SA’s ever-closer ties with Russia jeopardise R60bn in annual exports to US under Agoa deal

SA’s ever-closer ties with Russia jeopardise R60bn in annual exports to US under Agoa deal
Images: iStock | Unsplash

South Africa exports an enormous amount of goods to the US annually – including vehicles, aluminium, chemicals, fruit, wine, ferroalloys, and even ice cream and edible ice. But now its privileged access via the Agoa deal could be at risk amid allegations that SA’s stand on the war in Ukraine is contrary to America’s national security or foreign policy interests.

South Africa stands to lose up to R60-billion a year in exports to the US if it forfeits its privileged access to the US market under the African Growth and Opportunity Act (Agoa) because of its ever-closer ties with Russia.

That was roughly the value of goods SA exported to the US under Agoa in 2022, according to US figures. About half of that was in motor vehicles – many of them high-end Mercedes-Benzes and BMWs – and about R8-billion was in agricultural products, much of it citrus and wine. Jewellery was another major export.

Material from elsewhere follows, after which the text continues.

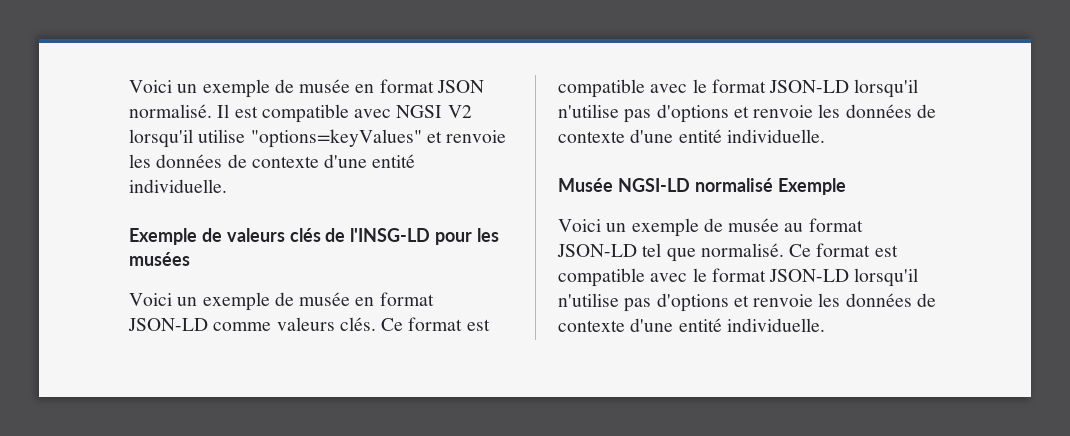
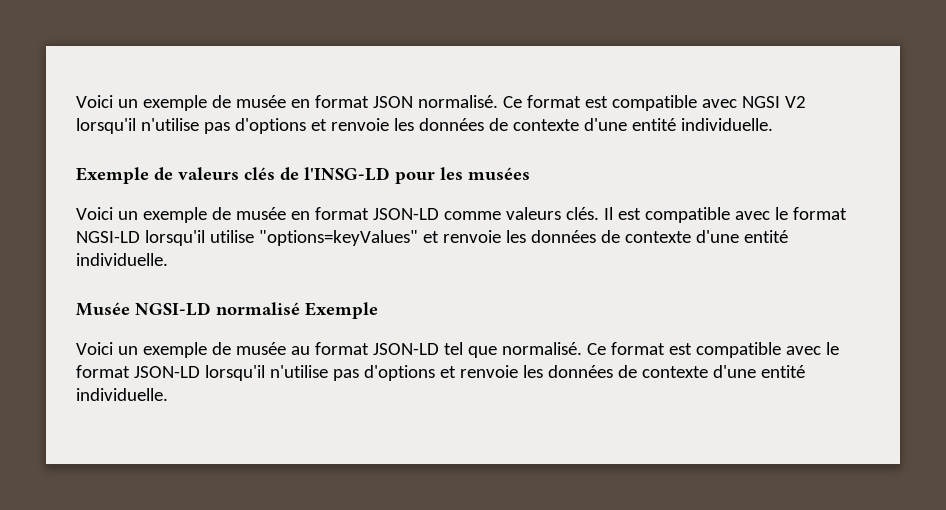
[217,104,230,118] Il -> [502,95,581,108] Ce format
[198,129,422,148] utilise "options=keyValues" -> [140,118,306,134] n'utilise pas d'options
[381,317,490,331] [558,79,919,98] [558,104,729,123] Ce format est compatible avec le format JSON-LD lorsqu'il n'utilise pas d'options -> [603,207,847,223] [76,230,418,246] Il est compatible avec le format NGSI-LD lorsqu'il utilise "options=keyValues"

In 2022, SA exported about R275-billion in goods to the US, of which about 21.6% – or R59.59-billion – entered the US under Agoa, which provides duty-free access to eligible sub-Saharan African countries. Thirty-five of those are currently eligible. Countries can be removed for:

  • Human rights abuses, including waging war, for supporting terrorism or for raising unacceptable barriers to US trade.
  • Or for acting contrary to America’s national security or foreign policy interests.

It is the latter which could cause SA to be removed from Agoa, as many US legislators regard SA’s warming ties with Russia – including its alleged sale of weapons to Moscow – as undermining US national security interests.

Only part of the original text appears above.